The Appellate Divisions have held that the fiduciary duties owed by a limited partnership's attorney to that entity do not extend to the limited partners ( see Briarpatch Ltd., L.P. v Frankfurt Garbus Klein Selz, P.C., 13 AD3d 296, 297 [1st Dept 2004], lv denied 4 NY3d 707; Kushner v Herman, 215 AD2d 633 [2d Dept 1995]; but see Franco v English, 210 AD2d 630, 634 [3d Dept 1994]). Federal courts applying New York law likewise have consistently rejected such a duty ( see e.g. In re Bayou Hedge Funds Inv. Litig., 472 F Supp 2d 528, 531 [SD NY 2007]; Estate of Ginor v Landsberg, 960 F Supp 661, 667 [SD NY 1996], affd 159 F3d 1346 [2d Cir 1998]; Quintel Corp., N.V. v Citibank, N.A., 589 F Supp 1235, 1241-1242 [SD NY 1984]; see also 3 Mallen and Smith, Legal Malpractice § 26:8  [citing New York cases with approval]).

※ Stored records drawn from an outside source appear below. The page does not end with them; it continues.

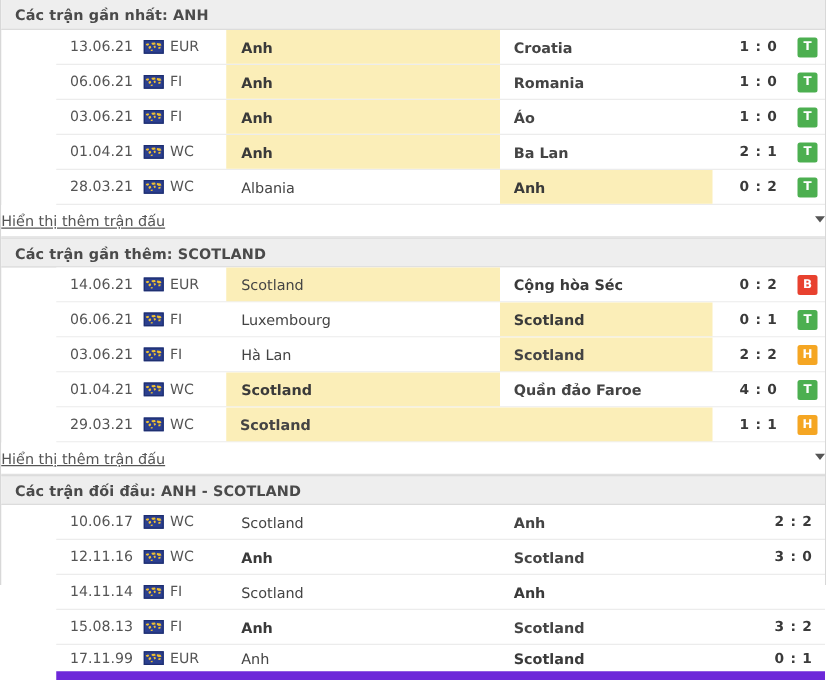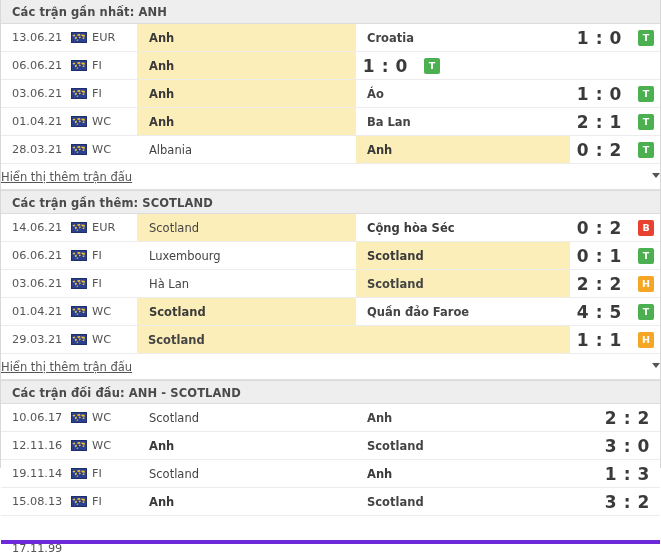--- a/index.html
+++ b/index.html
@@ -45,22 +45,23 @@
 
   
   .row {
     height: 28px;
     display: flex;
     align-items: stretch;
     border-bottom: 1px solid #ececec;
     box-sizing: border-box;
     font-size: 11.5px;
     background: #ffffff;
-  }
-  .row:last-child { border-bottom: 4px solid #6d28d9; flex-direction: column; }
+    margin-left: 44px;
+  }
+  .row:last-child { border-bottom: 7px solid #6d28d9; }
 
   .c-date {
     width: 65px;
     flex: 0 0 65px;
     display: flex;
     align-items: center;
     padding-left: 11px;
     box-sizing: border-box;
     color: #555555;
     font-size: 11.3px;
@@ -117,21 +118,21 @@
   .c-score {
     flex: 0 0 62px;
     width: 62px;
     display: flex;
     align-items: center;
     justify-content: flex-end;
     padding-right: 10px;
     box-sizing: border-box;
     font-weight: bold;
     color: #3a3a3a;
-    font-size: 17px;
+    font-size: 11px;
     letter-spacing: 0.6px;
     white-space: nowrap;
   }
   .c-badge {
     flex: 0 0 28px;
     width: 28px;
     display: flex;
     align-items: center;
     justify-content: center;
   }
@@ -225,20 +226,21 @@
               <path d="M6.8 3.8 L8.2 3.4 L8.8 4.8 L7.4 5.6 Z"></path>
               <path d="M9.6 1.4 L12.4 1.8 L13.2 3.4 L11.0 3.8 L9.4 2.8 Z"></path>
               <path d="M10.8 4.6 L12.6 4.4 L12.2 6.0 L10.6 6.0 Z"></path>
               <path d="M4.6 6.8 L6.2 6.6 L6.0 7.8 L4.6 7.8 Z"></path>
             </g>
           </svg>
         </span>
       </div>
       <div class="c-comp">FI</div>
       <div class="c-home hl bold">Anh</div>
+      <div class="c-away">Romania</div>
       <div class="c-score">1 : 0</div>
       <div class="c-badge">
         <span class="badge w">T</span>
       </div>
     </div>
     <div class="row">
       <div class="c-date">03.06.21</div>
       <div class="c-flag">
         <span class="flag-ico">
           <svg width="14" height="9" viewBox="0 0 14 9" xmlns="http://www.w3.org/2000/svg">
@@ -405,21 +407,21 @@
               <path d="M9.6 1.4 L12.4 1.8 L13.2 3.4 L11.0 3.8 L9.4 2.8 Z"></path>
               <path d="M10.8 4.6 L12.6 4.4 L12.2 6.0 L10.6 6.0 Z"></path>
               <path d="M4.6 6.8 L6.2 6.6 L6.0 7.8 L4.6 7.8 Z"></path>
             </g>
           </svg>
         </span>
       </div>
       <div class="c-comp">WC</div>
       <div class="c-home hl bold">Scotland</div>
       <div class="c-away">Quần đảo Faroe</div>
-      <div class="c-score">4 : 5</div>
+      <div class="c-score">4 : 0</div>
       <div class="c-badge">
         <span class="badge w">T</span>
       </div>
     </div>
     <div class="row">
       <div class="c-date">29.03.21</div>
       <div class="c-flag">
         <span class="flag-ico">
           <svg width="14" height="9" viewBox="0 0 14 9" xmlns="http://www.w3.org/2000/svg">
             <g fill="#f0c030">
@@ -484,40 +486,39 @@
             </g>
           </svg>
         </span>
       </div>
       <div class="c-comp">WC</div>
       <div class="c-home bold">Anh</div>
       <div class="c-away">Scotland</div>
       <div class="c-score">3 : 0</div>
     </div>
     <div class="row">
-      <div class="c-date">19.11.14</div>
+      <div class="c-date">14.11.14</div>
       <div class="c-flag">
         <span class="flag-ico">
           <svg width="14" height="9" viewBox="0 0 14 9" xmlns="http://www.w3.org/2000/svg">
             <g fill="#f0c030">
               <path d="M0.6 2.2 L2.6 1.6 L3.4 2.6 L2.2 3.6 L1.0 3.2 Z"></path>
               <path d="M3.0 4.2 L4.4 3.6 L5.0 5.0 L3.8 6.2 L2.8 5.4 Z"></path>
               <path d="M5.4 1.2 L8.0 1.0 L8.6 2.4 L6.4 3.0 L5.2 2.2 Z"></path>
               <path d="M6.8 3.8 L8.2 3.4 L8.8 4.8 L7.4 5.6 Z"></path>
               <path d="M9.6 1.4 L12.4 1.8 L13.2 3.4 L11.0 3.8 L9.4 2.8 Z"></path>
               <path d="M10.8 4.6 L12.6 4.4 L12.2 6.0 L10.6 6.0 Z"></path>
               <path d="M4.6 6.8 L6.2 6.6 L6.0 7.8 L4.6 7.8 Z"></path>
             </g>
           </svg>
         </span>
       </div>
       <div class="c-comp">FI</div>
       <div class="c-home">Scotland</div>
       <div class="c-away bold">Anh</div>
-      <div class="c-score">1 : 3</div>
     </div>
     <div class="row">
       <div class="c-date">15.08.13</div>
       <div class="c-flag">
         <span class="flag-ico">
           <svg width="14" height="9" viewBox="0 0 14 9" xmlns="http://www.w3.org/2000/svg">
             <g fill="#f0c030">
               <path d="M0.6 2.2 L2.6 1.6 L3.4 2.6 L2.2 3.6 L1.0 3.2 Z"></path>
               <path d="M3.0 4.2 L4.4 3.6 L5.0 5.0 L3.8 6.2 L2.8 5.4 Z"></path>
               <path d="M5.4 1.2 L8.0 1.0 L8.6 2.4 L6.4 3.0 L5.2 2.2 Z"></path>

We concur with these precedents, particularly given that we have found similarities between limited partners and the shareholders of a corporation ( see Lichtyger v Franchard Corp., 18 NY2d 528, 536 [observing that a limited partner "is in a position analogous to that of a corporate shareholder, an investor who likewise has limited liability and no voice in the operation of an enterprise" (internal quotation marks omitted)]; Ruzicka v Rager, 305 NY 191, 198 , rearg denied 305 NY 798 [recognizing the "quasi-corporate aspects of a limited partnership and the quasi-shareholder status of a limited partner"]; see also 3 Bromberg and Ribstein on Partnership § 11.01 [c]). It is well settled that a corporation's attorney represents the corporate entity, not its shareholders or employees ( see Talvy v American Red Cross in Greater N.Y., 205 AD2d 143, 149 [1st Dept 1994], affd for reasons stated below 87 NY2d 826; Rechberger v Scolaro, Shulman, Cohen, Fetter Burstein, P.C., 45 AD3d 1453 [4th Dept 2007]; Griffin v Anslow, 17 AD3d 889, 893 [3d Dept 2005]; see also Rules of Professional Conduct rule 1.13 [a] [ 22 NYCRR 1200.13 (a)]). We therefore hold that SK's representation of this limited partnership, without more, did not give rise to a fiduciary duty to the limited partners. Hence, Plaintiffs' breach of fiduciary duty claim against SK was properly dismissed.
To the extent plaintiff's assert claims for fraud or aiding and abetting predicated on SK's silence, they similarly fail for lack of a duty to disclose ( see Gurnee v Hasbrouck, 267 NY 57, 62 ; Mitschele v Schultz, 36 AD3d 249, 254-255 [1st Dept 2006]; Kreindler, Rodriguez, Beekman and Cook, New York Law of Torts § 1.70, at 73-76 [14 West's NY Prac Series 1997]). In the absence of a fiduciary relationship, we perceive no legal duty obligating SK to make affirmative disclosures to plaintiff's under the circumstances of this case. We have considered Plaintiffs' remaining arguments and find them to be without merit.
Accordingly, the order of the Appellate Division, insofar as appealed from, should be affirmed, with costs.
Chief Judge LIPPMAN taking no part.
Order, insofar as appealed from, affirmed, with costs.